За это время мимо него два раза прошла заведующая отделением. Второй раз с какой-то бумажкой, наверное с актом о смерти, и сказала, что они скоро закончат с оформлением.
Он молча кивнул.
Потом подошла сестра и спросила:
— Домой заберете?
Он покачал головой.
— Значит, сюда, к нам, гроб привезете?
Он кивнул, хотя не знал, как это делается, куда ему ехать и откуда привозить гроб.
— Тогда, — сказала сестра, — нам пока придется спустить ее вниз.

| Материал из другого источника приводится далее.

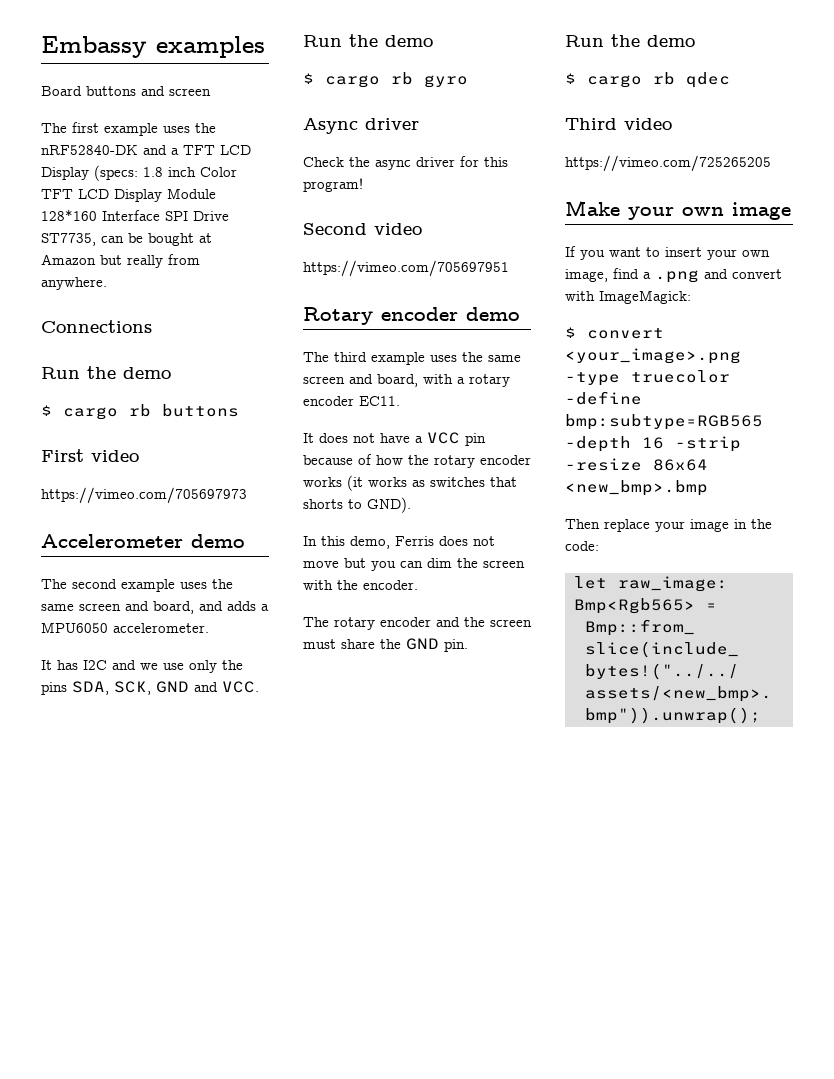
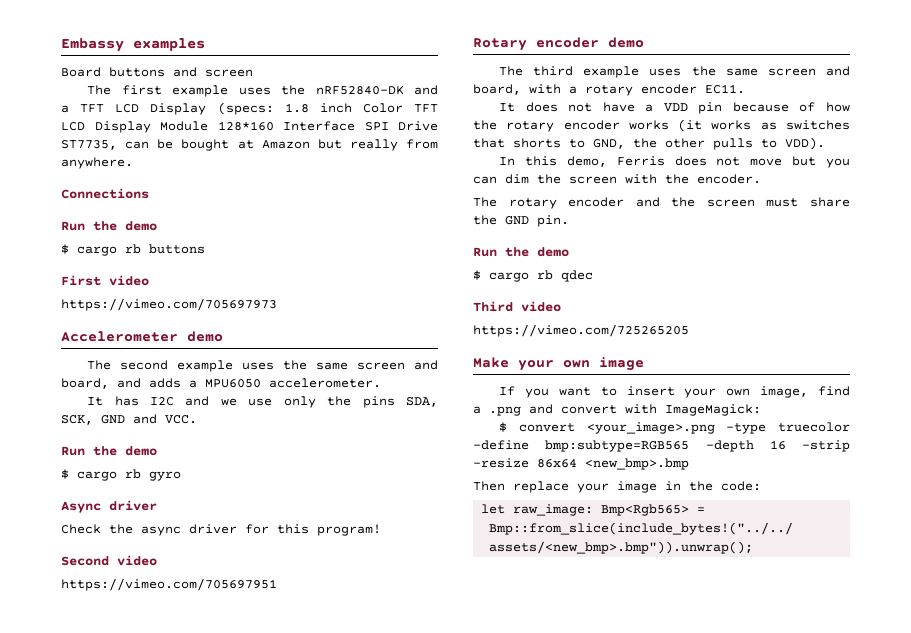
- It does not have a VCC pin because of how the rotary encoder works (it works as switches that shorts to GND).
+ It does not have a VDD pin because of how the rotary encoder works (it works as switches that shorts to GND, the other pulls to VDD).

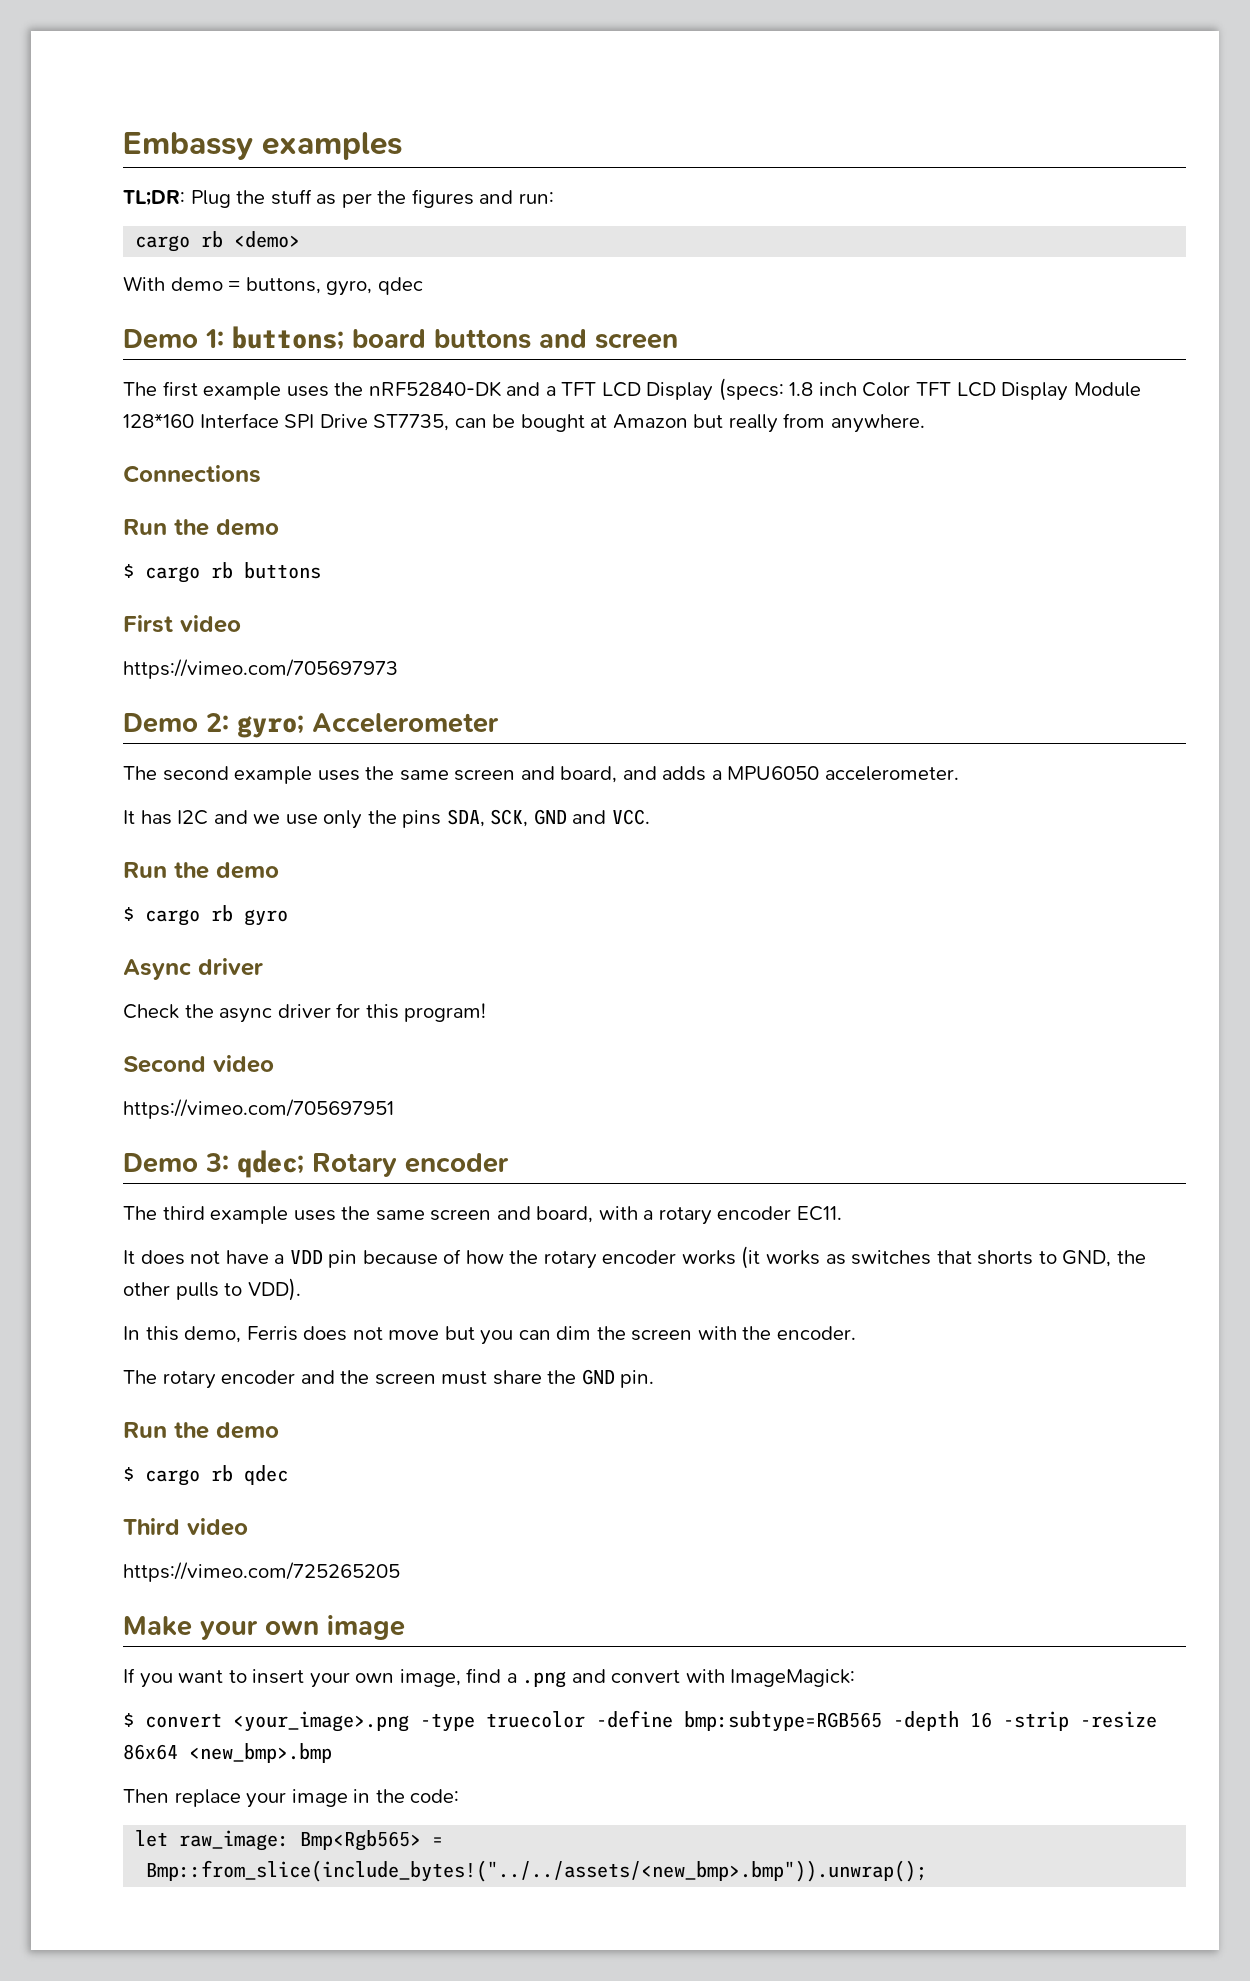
- Board buttons and screen
+ TL;DR: Plug the stuff as per the figures and run:
+ cargo rb <demo>
+ With demo = buttons, gyro, qdec
+ Demo 1: buttons; board buttons and screen
- Accelerometer demo
+ Demo 2: gyro; Accelerometer
- Rotary encoder demo
+ Demo 3: qdec; Rotary encoder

Она хотела сказать "в морг", но сказала "вниз".
— Когда? — спросил он.
— Да надо бы сейчас. Вы еще зайдете к ней? Если зайдете, заходите, а потом мы спустим.
Он открыл дверь в палату и вошел. В палате было уже совсем светло и очень холодно. Фортка была открыта настежь, и из нее тянуло чистым, режущим морозным воздухом.
Жена лежала на кровати, закрыта одеялом по пояс, со сложенными на груди руками. В первую секунду он вздрогнул: ему показалось, что она ранена. Показалось потому, что нижняя челюсть у нее была подвязана широким чистым бинтом, и этот бинт был обмотан вокруг головы так, словно она была ранена в голову.
— Мы полотенцем подвязываем, — услышал он сказанные за спиной слова сестры, — а я ей — бинтом, потому что смена полотенца уже сдала. — Она извинялась перед Серпилиным, там, у него за спиной, что поступила не по порядку. А он смотрел и с трудом привыкал к этому новому, мертвому лицу с подвязанной челюстью, к этой обмотанной белым, раненой голове...
Так он стоял несколько минут в светлой и холодной мертвой комнате, прислонясь спиной к дверному косяку.
Потом почувствовал сзади прикосновение к своему плечу и отодвинулся в сторону, думая, что мешает пройти сестре. И, только уже отодвинувшись и повернувшись, увидел, что это не медсестра, а сын. Сын стоял и молча плакал. По его постаревшему лицу текли слезы. Теперь Серпилин, отступив в сторону, больше не загораживал ему дорогу, но он все еще стоял на прежнем месте, как будто ему не разрешали войти в эту комнату.
— Что ты стал, иди, — сказал Серпилин.
Сын бросился мимо него к кровати, на которой лежала мать, и Серпилин, уже не глядя, что он будет делать дальше, там, в этой комнате, вышел в коридор.